■ THE TASK:
Your reply must contain the lines from the one with "Plugin: wrap_paragraph command" through the last line of the material, exact and complete, with no pictures and no other text.

■ MATERIAL FOR THE TASK:
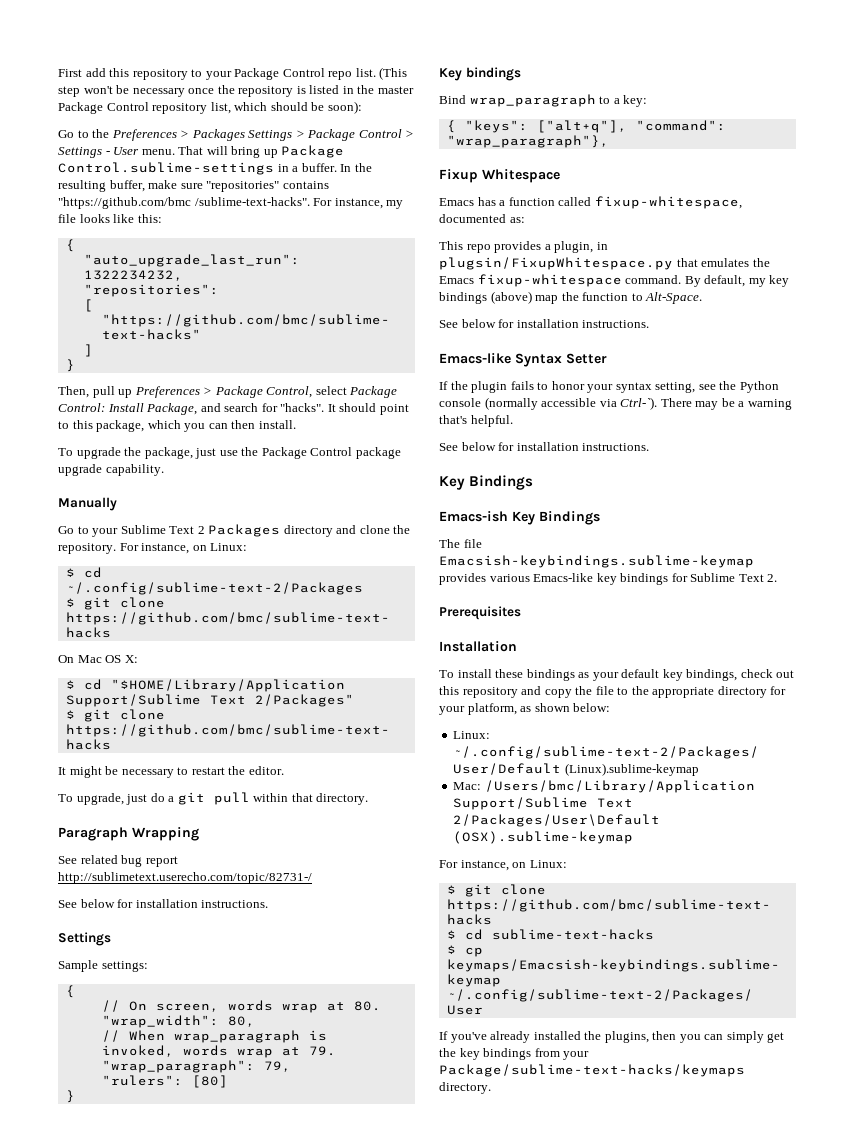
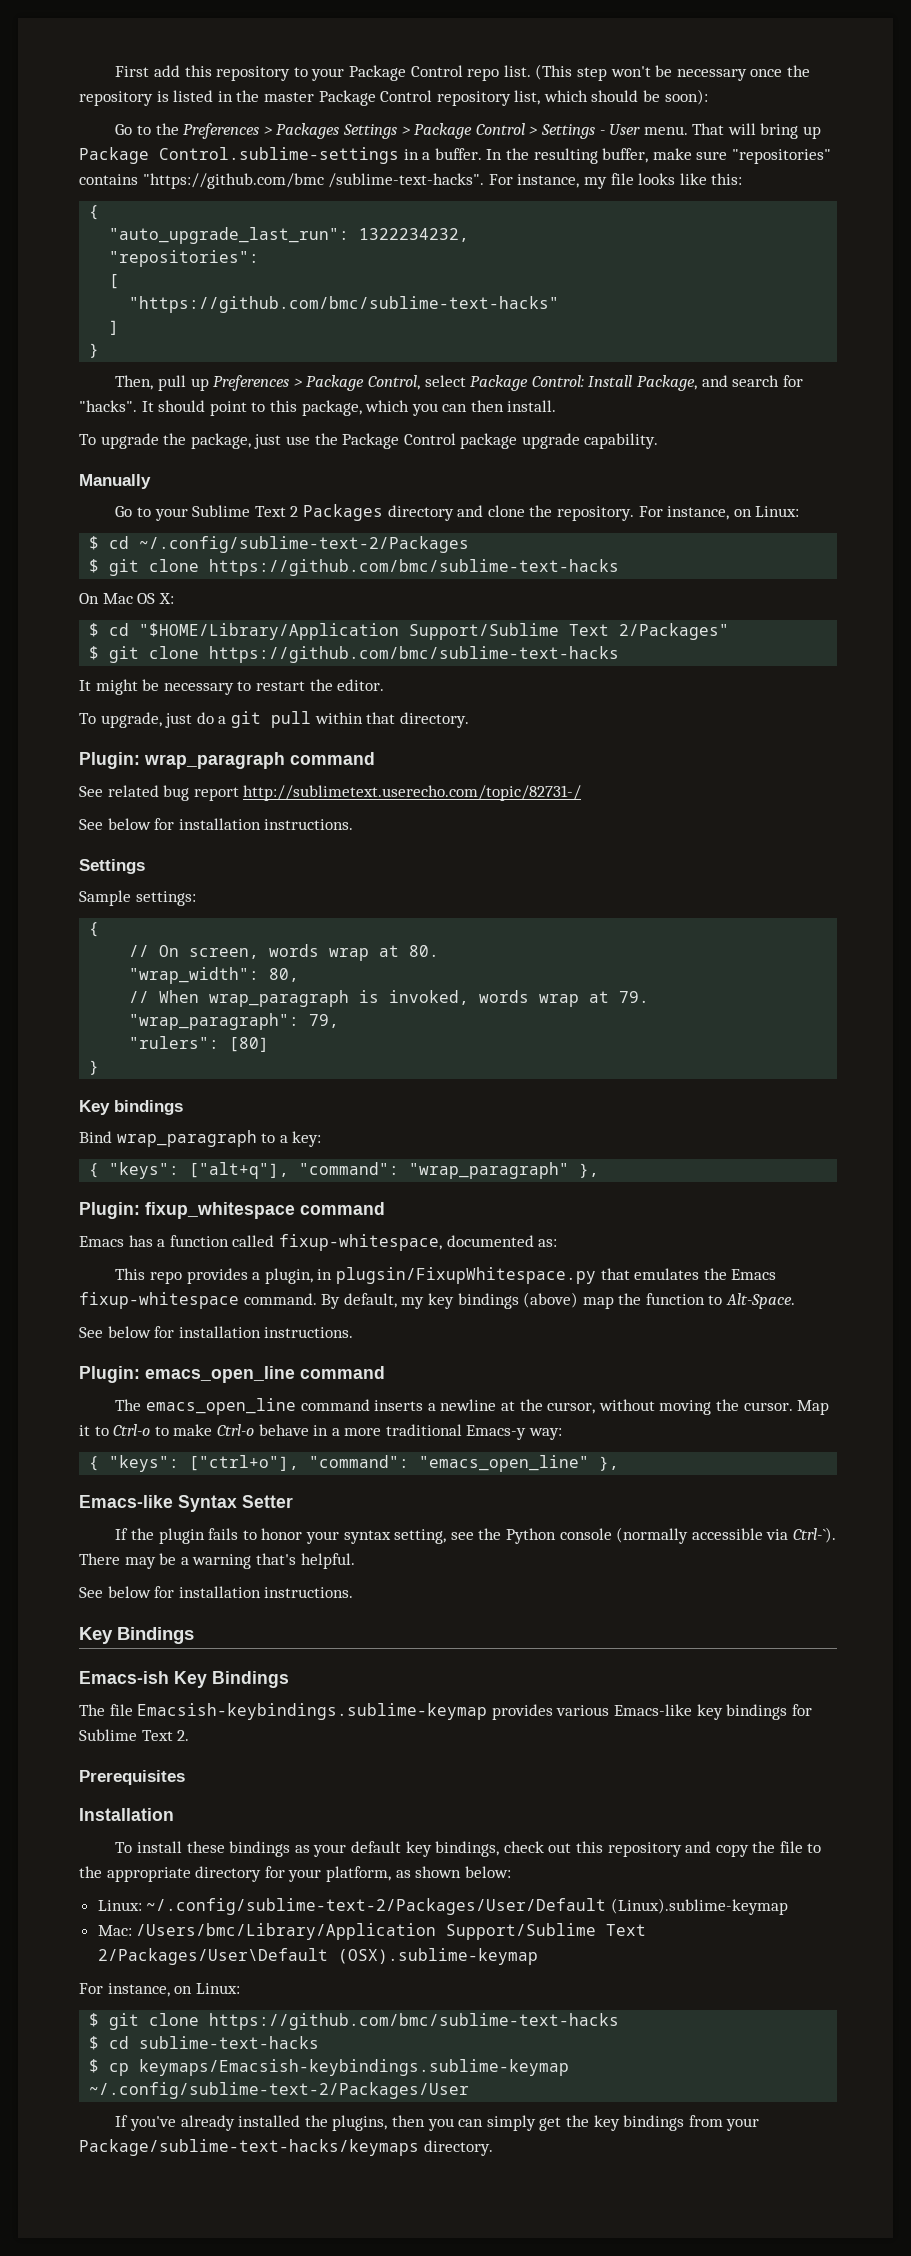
- Paragraph Wrapping
+ Plugin: wrap_paragraph command
- { "keys": ["alt+q"], "command": "wrap_paragraph"},
- Fixup Whitespace
+ { "keys": ["alt+q"], "command": "wrap_paragraph" },
+ Plugin: fixup_whitespace command
+ Plugin: emacs_open_line command
+ The emacs_open_line command inserts a newline at the cursor, without moving the cursor. Map it to Ctrl-o to make Ctrl-o behave in a more traditional Emacs-y way:
+ { "keys": ["ctrl+o"], "command": "emacs_open_line" },

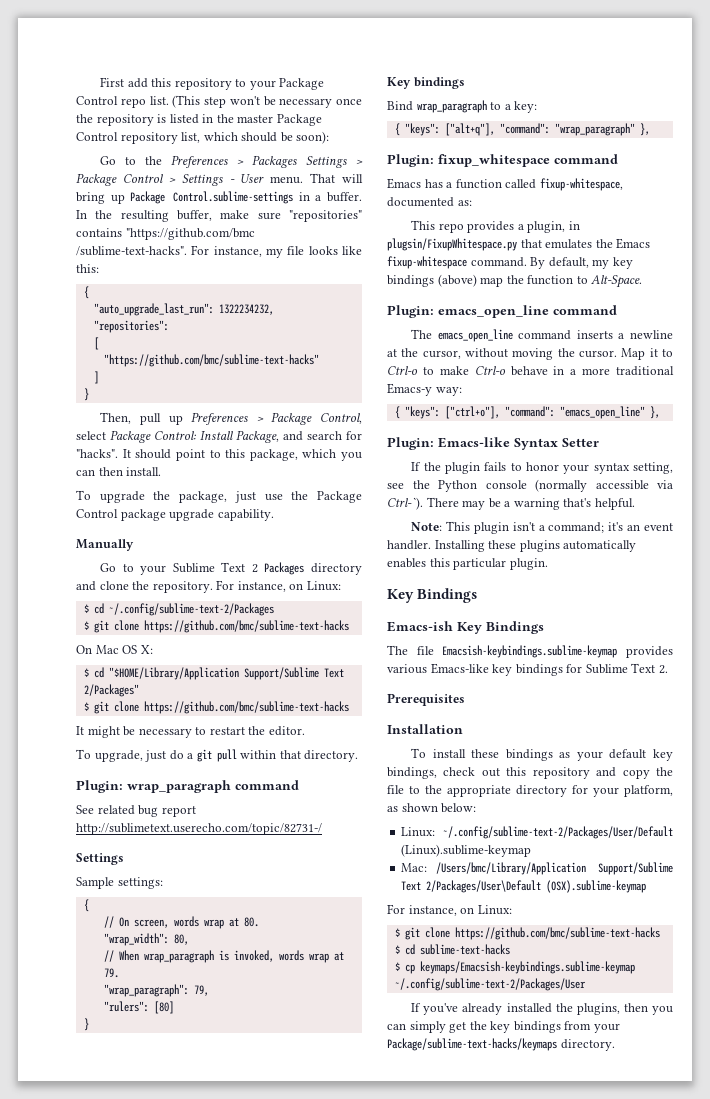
  See related bug report http://sublimetext.userecho.com/topic/82731-/
- See below for installation instructions.
  By default, my key bindings (above) map the function to Alt-Space.
- See below for installation instructions.
- Emacs-like Syntax Setter
+ Plugin: Emacs-like Syntax Setter
  There may be a warning that's helpful.
- See below for installation instructions.
+ Note: This plugin isn't a command; it's an event handler. Installing these plugins automatically enables this particular plugin.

■ WRITTEN RESPONSE:
+ Plugin: wrap_paragraph command
- { "keys": ["alt+q"], "command": "wrap_paragraph"},
- Fixup Whitespace
+ { "keys": ["alt+q"], "command": "wrap_paragraph" },
+ Plugin: fixup_whitespace command
+ Plugin: emacs_open_line command
+ The emacs_open_line command inserts a newline at the cursor, without moving the cursor. Map it to Ctrl-o to make Ctrl-o behave in a more traditional Emacs-y way:
+ { "keys": ["ctrl+o"], "command": "emacs_open_line" },

  See related bug report http://sublimetext.userecho.com/topic/82731-/
- See below for installation instructions.
  By default, my key bindings (above) map the function to Alt-Space.
- See below for installation instructions.
- Emacs-like Syntax Setter
+ Plugin: Emacs-like Syntax Setter
  There may be a warning that's helpful.
- See below for installation instructions.
+ Note: This plugin isn't a command; it's an event handler. Installing these plugins automatically enables this particular plugin.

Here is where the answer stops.